En aquel tiempo, Jesús, instruyendo al gentío, les decía: «¡Cuidado con los escribas! Les encanta pasearse con amplio ropaje y que les hagan reverencias en las plazas, buscan los asientos de honor en las sinagogas y los primeros puestos en los banquetes, y devoran los bienes de las viudas y aparentan hacer largas oraciones. Esos recibirán una condenación más rigurosa».
Estando Jesús sentado enfrente del tesoro del templo, observaba a la gente que iba echando dinero: muchos ricos echaban mucho; se acercó una viuda pobre y echó dos monedillas, es decir, un cuadrante.
Llamando a sus discípulos, les dijo: «En verdad os digo que esta viuda pobre ha echado en el arca de las ofrendas más que nadie. Porque los demás han echado de lo que les sobra, pero esta, que pasa necesidad, ha echado todo lo que tenía para vivir» (San Marcos 12, 38-44).
COMENTARIO
El Evangelio de hoy recoge dos comentarios del Señor: sobre el mal ejemplo que el pueblo fiel puede recibir de algunos escribas; y otro sobre el buen ejemplo que a todos nos da la viuda pobre.
Jesús, instruyendo a las gentes les decía: “¡Cuidado con los escribas! Les encanta pasearse con amplio ropaje y que les hagan reverencia en las plazas, buscan los asientos de honor en las sinagogas y los primeros puestos en los banquetes; y devoran los bienes de las viudas y aparentan hacer largas oraciones”.
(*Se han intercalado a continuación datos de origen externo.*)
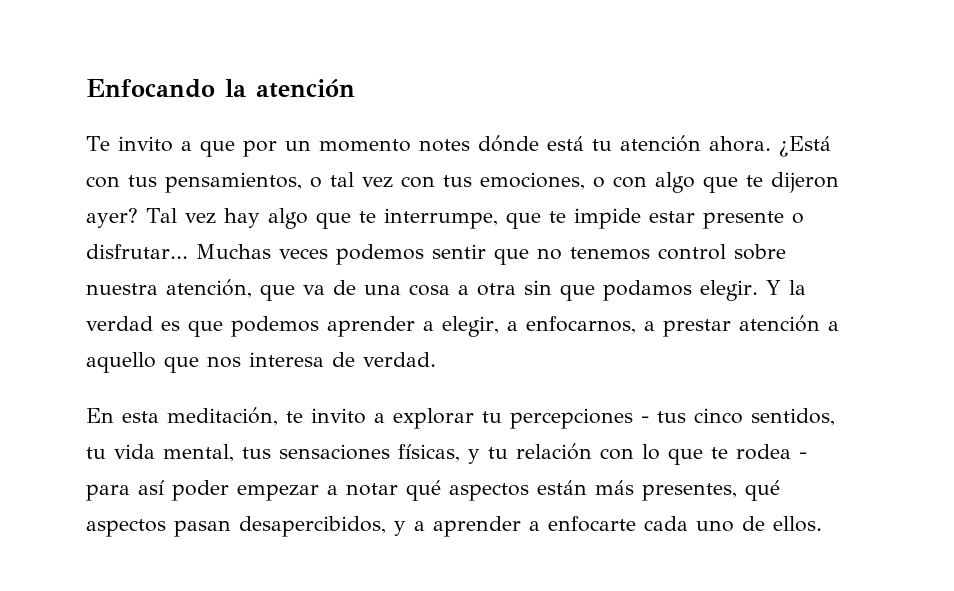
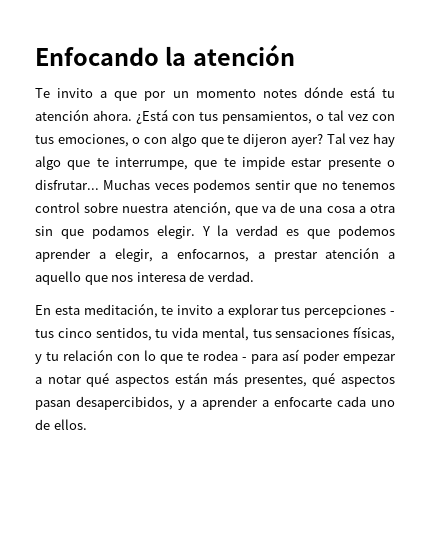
[482,411,502,423] tu -> [281,306,301,315] tus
Los escribas como los sacerdotes del antiguo Testamento y todos los que han recibido la misión de transmitir las palabras del Señor y educar al pueblo en la Fe, han de reconocer que su misión es servir a todos en el nombre del Señor, sin pretender privilegios especiales, ni llamar la atención; y han de dar buen ejemplo de que están viviendo aquello que predican en el nombre del Señor.
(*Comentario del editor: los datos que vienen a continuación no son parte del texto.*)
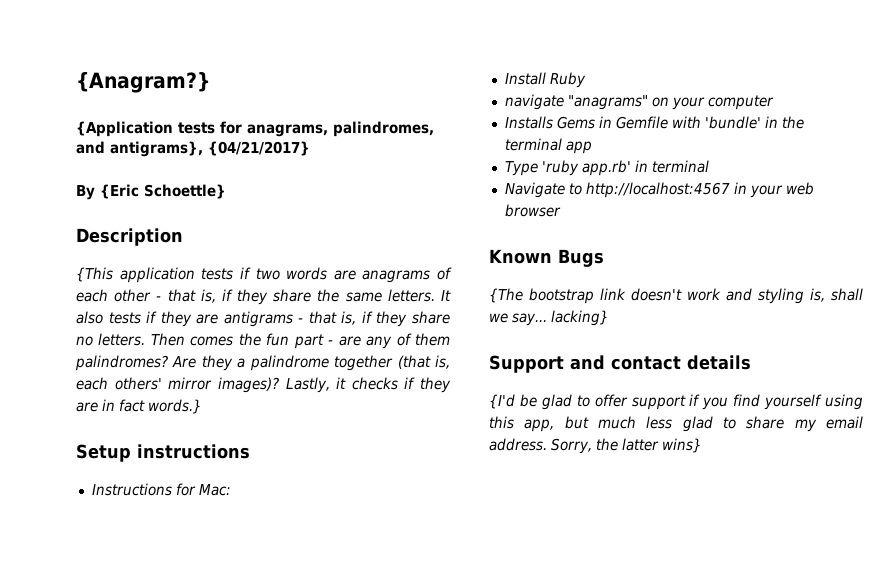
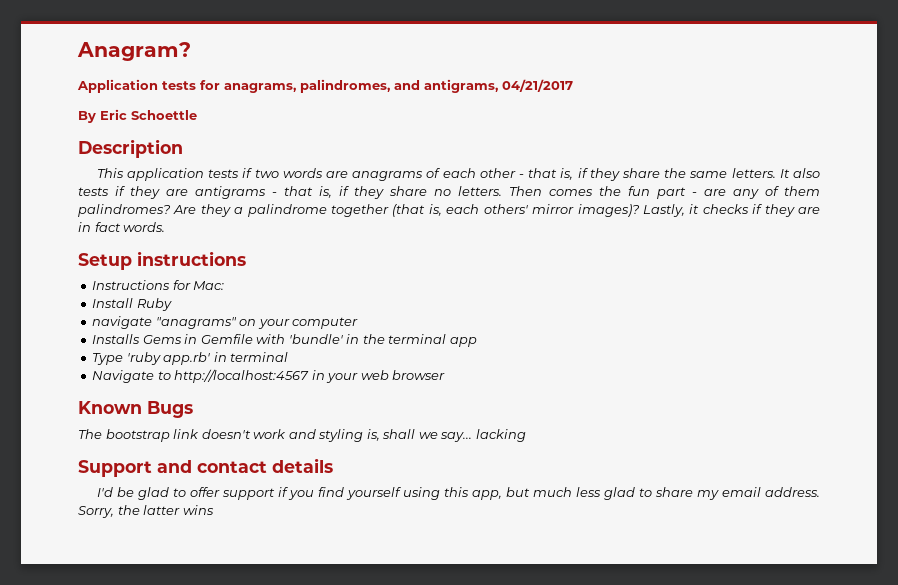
[76,72,210,93] [76,121,173,137] {Anagram?} // {Application -> [77,42,191,61] [77,79,158,93] Anagram? // Application
[110,141,310,157] antigrams}, {04/21/2017} -> [424,79,573,93] antigrams, 04/21/2017
[100,184,226,199] {Eric Schoettle} -> [100,109,197,120] Eric Schoettle
[76,267,113,282] {This -> [96,168,124,178] This
[148,399,202,414] words.} -> [123,222,166,232] words.
[489,288,523,303] {The -> [78,429,102,439] The
[550,310,609,326] lacking} -> [475,429,526,442] lacking
[489,394,515,409] {I'd -> [96,487,113,497] I'd
[661,438,702,453] wins} -> [182,505,214,515] wins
Hemos de rezar mucho por los sacerdotes para que se olviden de sí mismos, y renueven siempre el ofrecimiento de sus vidas a Dios, a Cristo, y así puedan servir siempre a todos anunciándoles la palabra del Señor, y expresando con su vida que el amor de Cristo llena su alma, su corazón.
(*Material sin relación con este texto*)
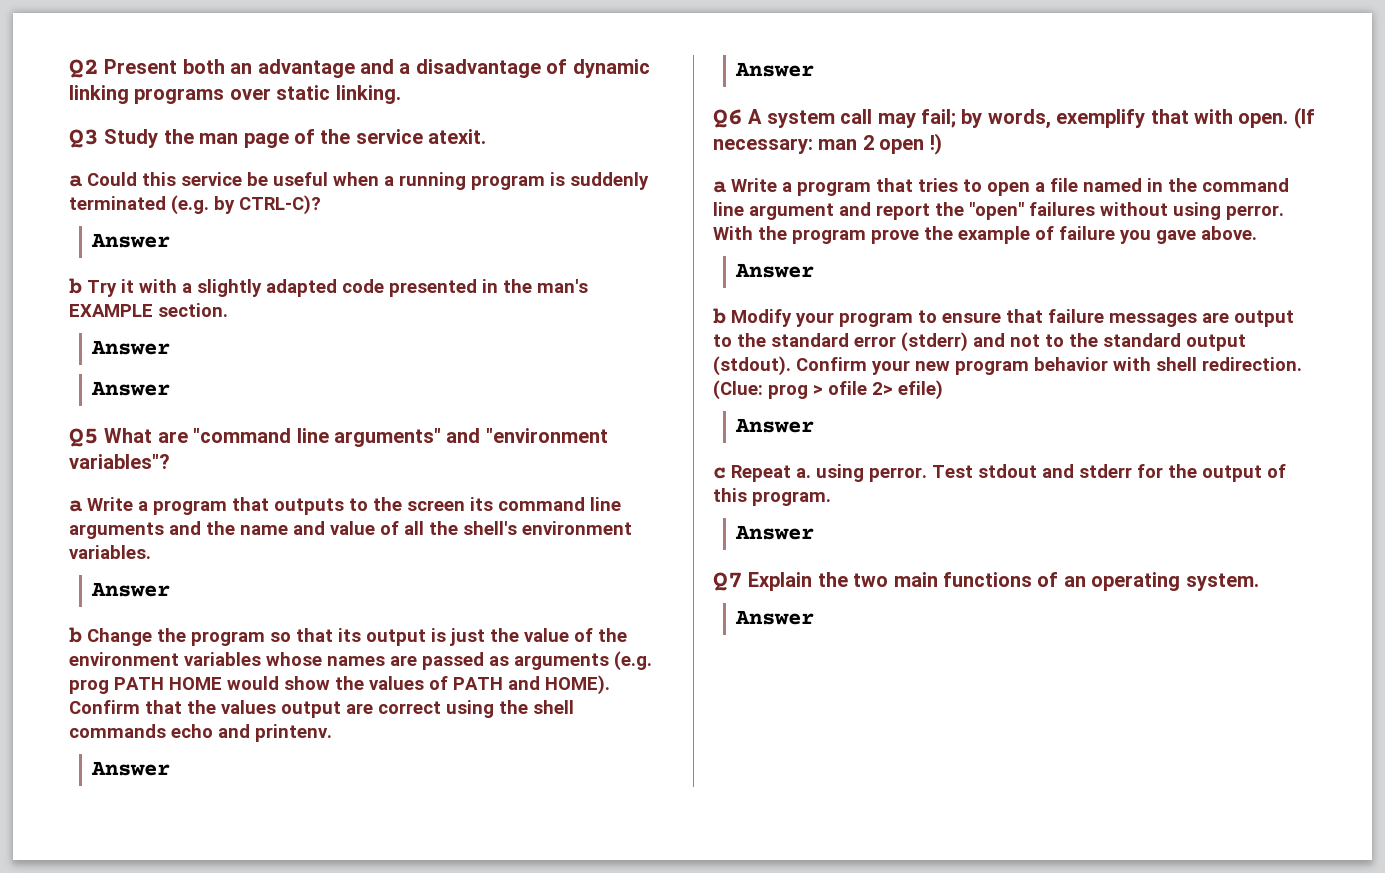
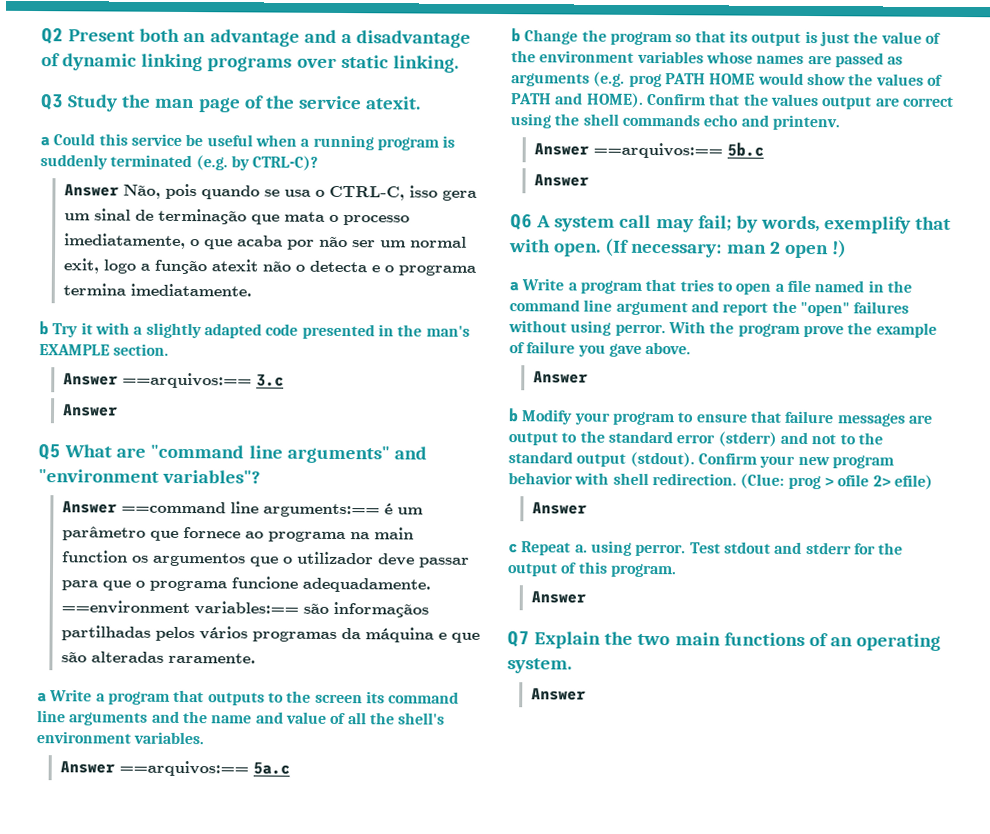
(170, 240) none -> [122,183,477,201] [63,208,410,226] [63,233,467,250] [62,258,476,276] [62,283,252,297] Não, pois quando se usa o CTRL-C, isso gera um sinal de terminação que mata o processo imediatamente, o que acaba por não ser um normal exit, logo a função atexit não o detecta e o programa termina imediatamente.
(170, 347) none -> [121,372,284,389] ==arquivos:== 3.c
(170, 461) none -> [61,500,423,518] [61,526,414,543] [61,550,470,568] [60,576,431,593] [60,600,429,618] [60,625,480,643] [60,651,256,664] // Answer ==command line arguments:== é um parâmetro que fornece ao programa na main function os argumentos que o utilizador deve passar para que o programa funcione adequadamente. ==environment variables:== são informaçãos partilhadas pelos vários programas da máquina e que são alteradas raramente.
(170, 589) none -> [118,760,290,777] ==arquivos:== 5a.c
(170, 768) none -> [592,142,764,159] ==arquivos:== 5b.c

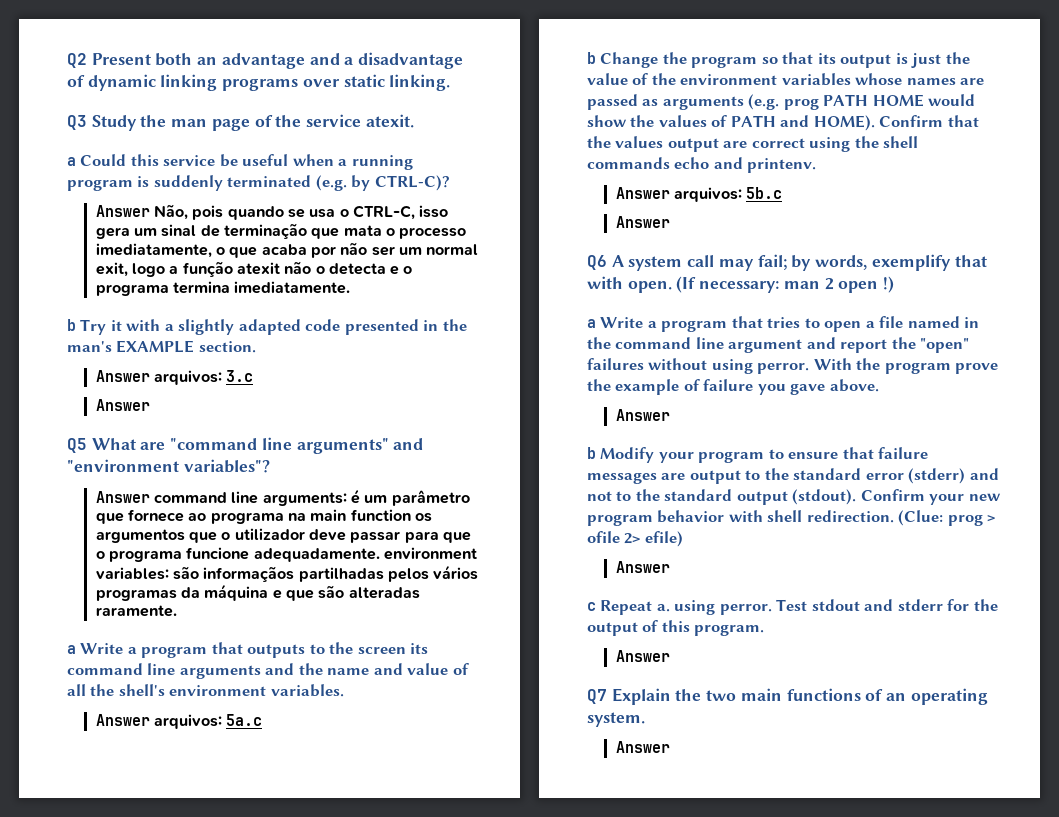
[121,372,252,389] ==arquivos:== -> [153,370,222,385] arquivos:
[120,501,380,518] ==command line arguments:== -> [153,491,347,506] command line arguments:
[60,600,299,615] ==environment variables:== -> [383,547,477,560] [95,567,169,580] environment variables:
[118,760,249,777] ==arquivos:== -> [153,714,222,729] arquivos:
[592,142,723,159] ==arquivos:== -> [673,187,742,202] arquivos:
Los sacerdotes necesitan nuestras oraciones para vivir cada día el mandamiento que el Señor hizo a los apóstoles, cuando la madre de Juan y Santiago le pidió que sus hijos se sentaran a su derecha y a su izquierda en el reino de los cielos. “Quien quiera ser primero entre vosotros, será vuestro siervo. Del mismo modo que el Hijo del hombre no ha venido a ser servido, sino a servir y dar su vida en redención por muchos” (Lc 20, 27-28).
Podemos pensar que nuestra oración tiene poca importancia para remover el alma de un sacerdote y sostenerle en el empeño de ser fiel a las enseñanzas de Cristo, a la tradición de la Iglesia. Nos engañamos.
Mientras Jesús contemplaba el edificio del templo, y las personas que depositaban limosnas para su cuidado, vio una viuda que echaba dos monedas de poco valor y dijo a sus discípulos: “En verdad os digo que esta pobre viuda ha echado en el arca de las ofrendas más que nadie. Porque los demás han echado de lo que les sobra, pero esta, que pasa necesidad, ha echado todo lo que tenía para vivir”.
Con estas palabras, el Señor nos recuerda que la Iglesia somos todos, que en la Iglesia todos somos importantes. Cada uno tenemos nuestra misión, como nos dice san Pablo en su carta a los Efesios, 4, 11-12: “Y él mismo constituyó a unos, apóstoles; a otros, profetas; a otros, evangelistas; a otros, pastores y maestros, a fin de perfeccionar a los santos para la obra del ministerio, para la edificación del cuerpo de Cristo.”
A la vez todos tenemos la llamada a participar en la misión evangelizadora de la Iglesia, en su misión de santidad, en su misión de sostener la Fe, la Esperanza, y la Caridad en el mundo entero. ¿Nos acordamos de rezar y de ofrecer algo que nos cuesta más –ser amables, perdonar, no enfadarnos, llevar con paciencia y una sonrisa los dolores y los sufrimientos- por el Papa, por los sacerdotes, por nuestras familias y por todas? Así edificaremos todos los días la Iglesia, con nuestra limosna de amor a Cristo, a la Iglesia y a todos nuestros hermanos.
La Virgen Santísima, Madre de Cristo, Madre de la Iglesia, Reina de las familias, y Madre nuestra nos ayudará edificar la Iglesia, y darle a Cristo la alegría de que su nombre llegue a los hombres y las mujeres de todo el mundo.